Le DG des Flyers reconstruit en gagnant: 30 minutes avec Daniel Brière et un échange en direct


Jean-François Chaumont
PHILADELPHIE | Il y a des hommes de parole. Daniel Brière avait promis une entrevue avec Le Journal de Montréal lundi soir au Wells Fargo Center. Mais il n’avait pas planifié de conclure une transaction majeure pratiquement au même moment.
À 17h40, Brière invite l’auteur de ces lignes dans une pièce privée sur la passerelle de presse. Il parle sans jamais regarder sa montre, sans montrer aucun signe d’impatience ou de nervosité à moins de deux heures d’un duel contre les grands rivaux de la Pennsylvanie, les Penguins de Pittsburgh. Mais aussi, ce que nous ignorions à ce moment, à quelques minutes de l’annonce d’un échange qui peut changer la carrière d’un DG.
À la fin d’un entretien de près de 30 minutes, le directeur général des Flyers lance une petite ligne de plus avec le sourire en coin.

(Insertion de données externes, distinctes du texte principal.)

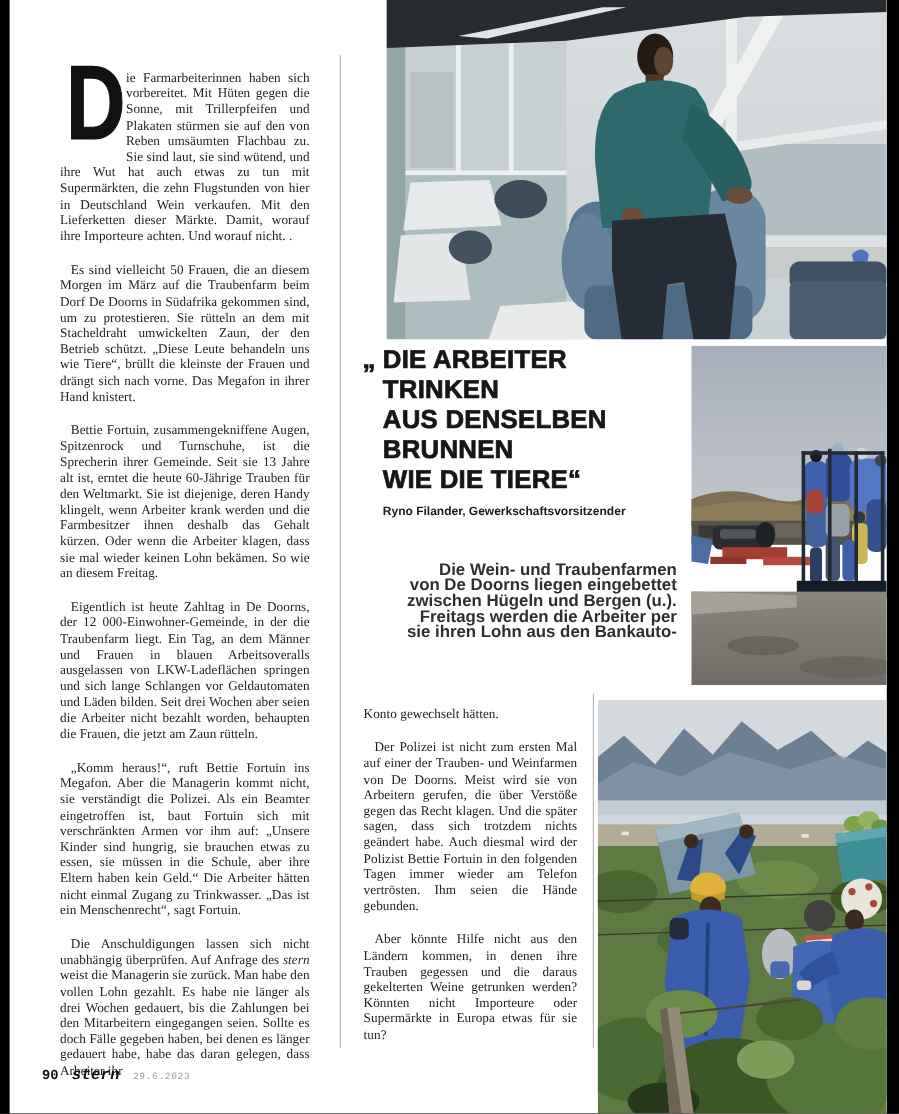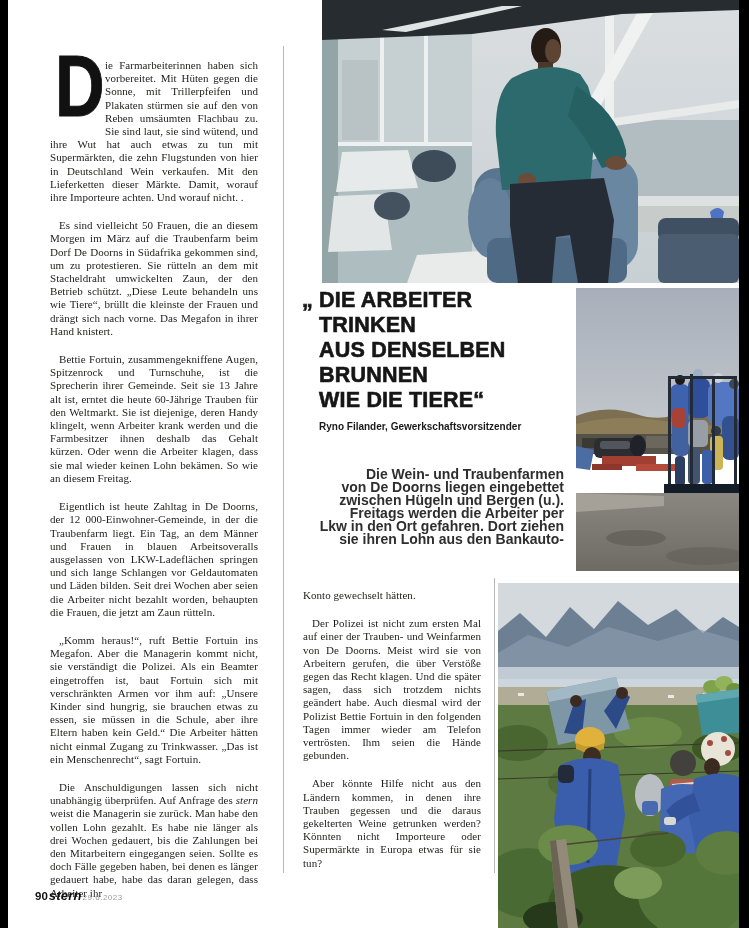--- a/index.html
+++ b/index.html
@@ -45,22 +45,22 @@
              font-weight:700; font-size:14px; line-height:13px; color:#2e2e2e; }
 
   
   .photo { position:absolute; overflow:hidden; }
   .photo svg { display:block; width:100%; height:100%; }
   .photo1 { left:314px; top:0; width:417px; height:283px; }
   .photo2 { left:568px; top:288px; width:163px; height:283px; }
   .photo3 { left:490px; top:583px; width:241px; height:345px; }
 
   
-  .footer { position:absolute; left:27px; top:888px; display:flex; align-items:baseline; gap:1px;
-            font-family:Liberation Sans, sans-serif; }
+  .footer { position:absolute; left:27px; top:888px; display:flex; align-items:baseline; gap:11px;
+            font-family:Liberation Mono, monospace; }
   .footer-num { font-weight:700; font-size:11.5px; color:#111; }
   .footer-logo { font-weight:700; font-style:italic; font-size:13px; color:#111; letter-spacing:0.2px; }
   .footer-date { font-size:8px; color:#9c9c9c; letter-spacing:0.5px; }
 
   .gutter { position:absolute; top:0; height:928px; background:#000; }
   .gutter-left { left:0; width:8px; }
   .gutter-right { left:739px; width:10px; }
 </style>
 </head>
 <body>
@@ -103,21 +103,20 @@
         <div class="pq-line">WIE DIE TIERE“</div>
       </div>
     <div class="pq-attr">Ryno Filander, Gewerkschaftsvorsitzender</div>
   </div>
 
   <div class="caption">
       <div class="cap-line">Die Wein- und Traubenfarmen</div>
       <div class="cap-line">von De Doorns liegen eingebettet</div>
       <div class="cap-line">zwischen Hügeln und Bergen (u.).</div>
       <div class="cap-line">Freitags werden die Arbeiter per</div>
-      <div class="cap-line">Lkw in den Ort gefahren. Dort ziehen</div>
       <div class="cap-line">sie ihren Lohn aus den Bankauto-</div>
     </div>
 
   <div class="photo photo1">
     <svg viewBox="0 0 417 283" preserveAspectRatio="none">
       <defs>
         <linearGradient id="p1sky" x1="0" y1="0" x2="0" y2="1">
           <stop offset="0" stop-color="#dadee1"></stop>
             <stop offset="1" stop-color="#c8d0d3"></stop>
         </linearGradient>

«Tu viendras me reparler après la première période puisque nous venons de réaliser un échange et c’est assez gros, a-t-il dit. C’est gros, mais je n’ai pas bougé avec le Canadien!»
Brière n’exagérait pas. Le jeune DG de 46 ans a échangé l’ailier gauche Cutter Gauthier, le cinquième choix au total au repêchage de 2022, aux Ducks d’Anaheim contre le défenseur droitier Jamie Drysdale, le sixième choix au total à l’encan de 2020, et un choix de 2e tour en 2025.
Gauthier avait indiqué aux Flyers depuis plusieurs mois qu’il ne voulait pas jouer à Philadelphie, lui qui avait boudé le camp de développement cet été.
«Nous gardions le secret pour ne pas nuire au jeune homme, mais nous n’avions pas le choix de bouger, a expliqué Brière après la première période contre les Penguins. Après l’or des États-Unis au Mondial junior et son très bon tournoi, nous considérions que c’était le bon temps pour maximiser sa valeur. En retour, nous recevons un très bon jeune défenseur offensif et qui a du caractère en Drysdale.»
Un plan en tête
Les Flyers constituent l’une des belles histoires cette saison dans la LNH. Pratiquement à la mi-saison, ils ont une place en séries avec le 4e rang de la division Métropolitaine (20-14-6).
Ils n’ont pas la fiche d’une équipe en reconstruction. Brière avait toutefois clairement dévoilé son plan à ses premiers jours dans le siège de directeur général de son ancienne équipe. Il veut rebâtir. Et il ne changera pas d’idée malgré les succès des Flyers.
«J’ai le droit de dévier du plan si je le veux. Je le ferai avec Keith Jones [président des opérations hockey]. Mais nous réalisons que nous ne formons pas une équipe qui aspire à la Coupe Stanley cette année. Nous ne sommes pas rendus à cette étape dans notre développement. C’est super de voir ce que les joueurs et les entraîneurs réalisent cette saison. Il faut toutefois garder les deux pieds sur terre. Nous avons encore un bon bout de chemin à parcourir. Pour moi, il s’agit d’un bon pas dans la bonne direction.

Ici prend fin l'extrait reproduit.